We've slightly converted from 2 Audi diesels (an a3 with the above Diesel engine and a tt s tronic Quattro, replacing a 2014 black edition tdi quattro) to one diesel for journeys and petrol for fun. Whilst I agree the tt sports car character works so much better with a Revvy petrol with the smoothness and brilliant exhaust pops and bangs.  This petrol is almost as economical as diesel argument is miles off. Audi petrols are miles off their mpg claims. The a3 never does less than 600 miles to £55. The tt never does more than 330 to £55. Whilst it's worth it, it's costing twice as much to go anywhere and that will be the same with the tt diesel which I guess will be even more economical than the a3


----------



## BumBum_BumBum (Mar 10, 2015)

ManuTT said:


> Don't you have the speed limit at 250km/h?!
> Mine had it when not mapped


That's what I said! But apparently not. She kept going to 267. Might have eeked out a couple of Ks more but I ran out of road. Anyway, well above the speed rating for these Hankooks so I'll not be trying it again.


----------



## Tom82 (Oct 19, 2015)

BumBum_BumBum said:


> ManuTT said:
> 
> 
> > Don't you have the speed limit at 250km/h?!
> ...


Was the 267 km/h off the speedo, if so I don't think you were actually doing that speed. It is well known that all cars are set a little lower than there speedo's read - normally 10%. That's why in the UK most people do 80 mph on the motorway and don't get done for speeding as this is actually 72/3 mph.

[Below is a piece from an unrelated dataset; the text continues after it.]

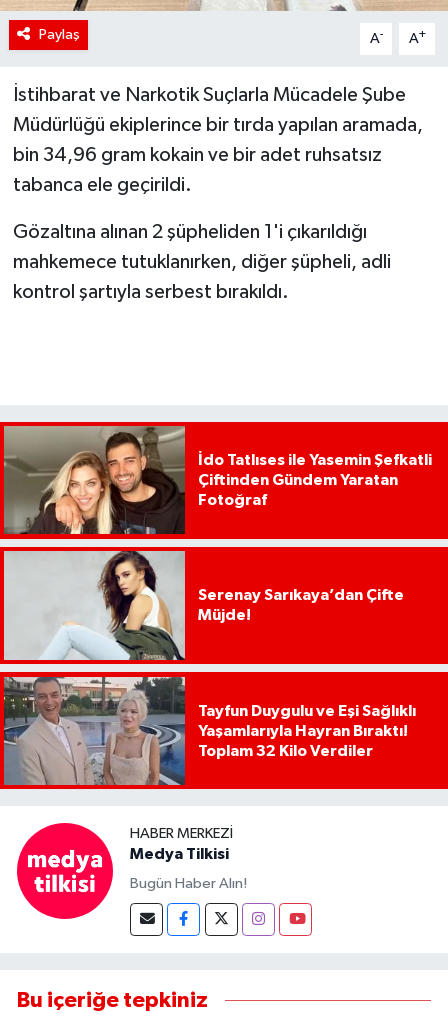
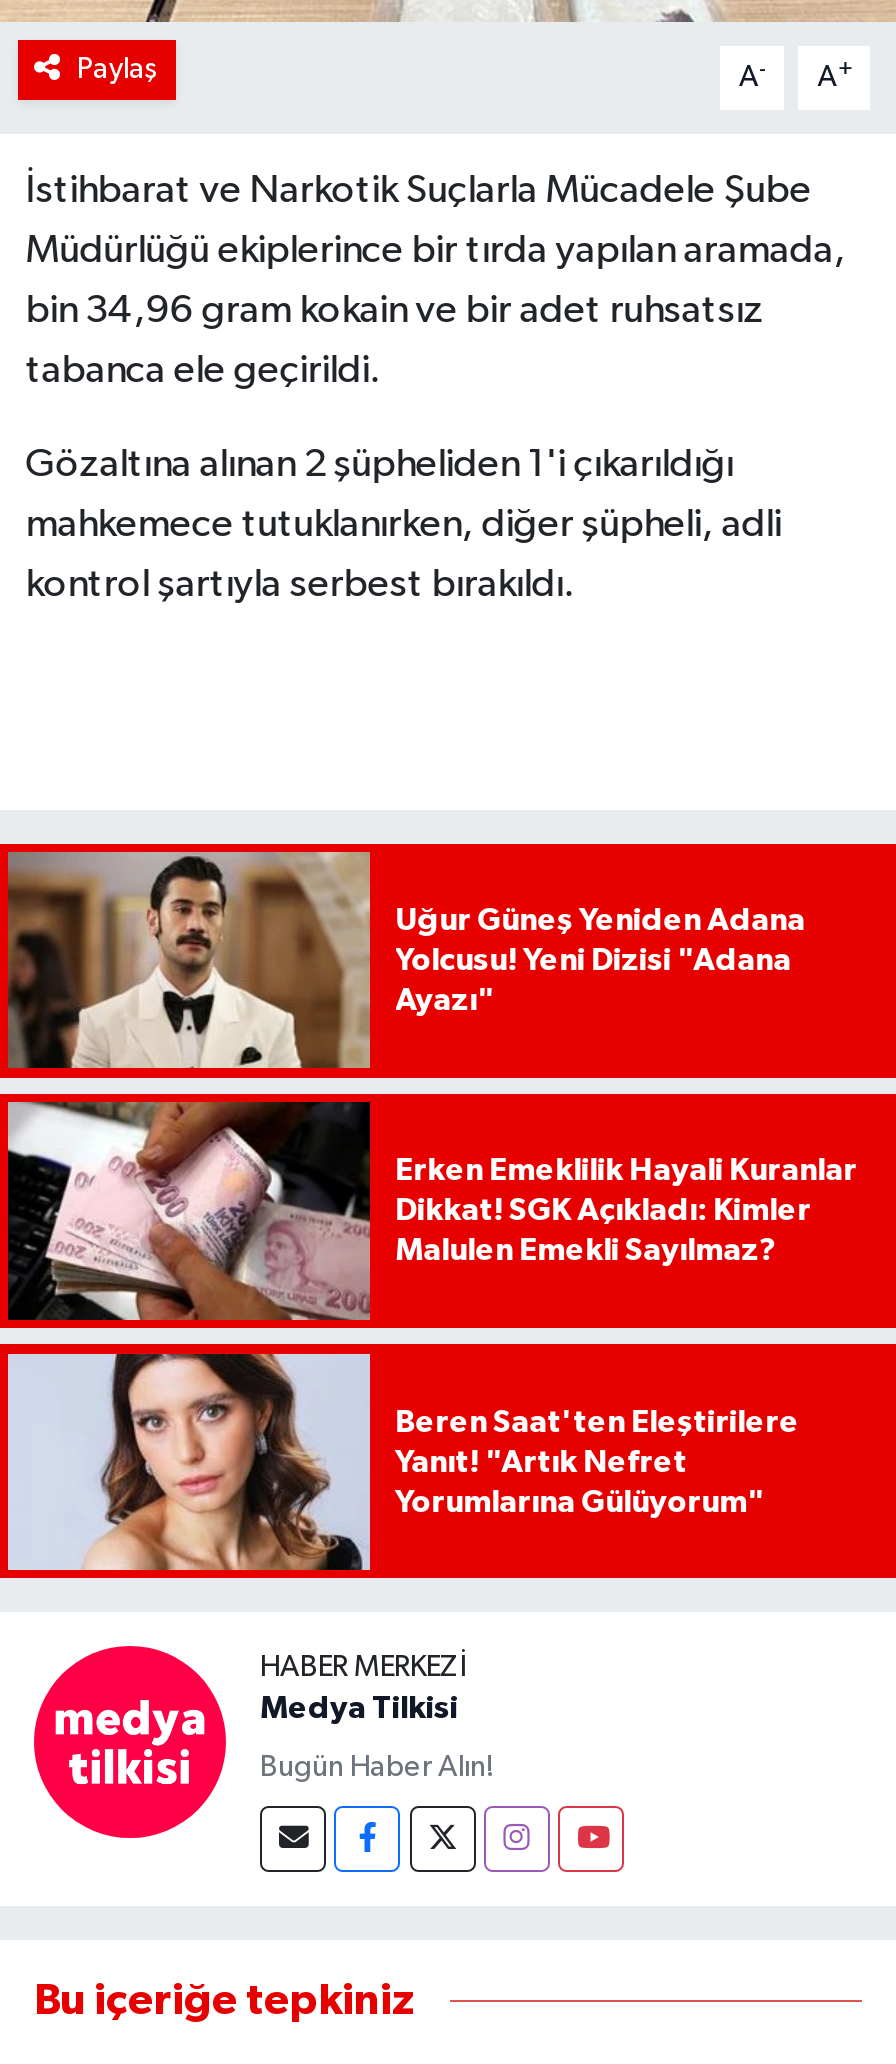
[4,426,432,535] [image] | İdo Tatlıses ile Yasemin Şefkatli | Çiftinden Gündem Yaratan | Fotoğraf -> [8,852,805,1070] [image] | Uğur Güneş Yeniden Adana | Yolcusu! Yeni Dizisi "Adana | Ayazı"
[3,550,404,661] [image] | Serenay Sarıkaya’dan Çifte | Müjde! -> [6,1100,857,1322] [image] | Erken Emeklilik Hayali Kuranlar | Dikkat! SGK Açıkladı: Kimler | Malulen Emekli Sayılmaz?
[3,676,416,786] [image] | Tayfun Duygulu ve Eşi Sağlıklı | Yaşamlarıyla Hayran Bıraktı! | Toplam 32 Kilo Verdiler -> [6,1352,799,1572] [image] | Beren Saat'ten Eleştirilere | Yanıt! "Artık Nefret | Yorumlarına Gülüyorum"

Assuming the same logic applies 267 kmh off the speedo would actually be 240 kmh.


----------



## Critter10 (Nov 4, 2010)

Tom82 said:


> BumBum_BumBum said:
> 
> 
> > ManuTT said:
> ...


Approaching the upper limits, I'd agree that any speedo reading may well be off from reality. But I read somewhere recently that VW group cars are rated to have the most accurate speedos of any car manufacturer.


----------



## Gren (Jul 25, 2002)

Mine seems to be more accurate than others I've driven including the mk2. Versus a gps it only seems to over ready by 1-2mph at motorway speeds.


----------



## noname (Aug 20, 2015)

A curated or not, if the limit is at 250, you can read 6/7 km/h more..but not 17! I think it's outlaw!
Maybe in the uk market there isn't that speed limit..we need someone who can try!!


----------



## BumBum_BumBum (Mar 10, 2015)

But surely a limit is a limit? By that, I mean, if the clock is reading 250kmph then that's the speed the car thinks it's going at so that's the speed it works with/limits to. Seems a little awkward/complicated that the car ignores it's indicated speed and monitors its internal 'actual' speed for the purpose of limits.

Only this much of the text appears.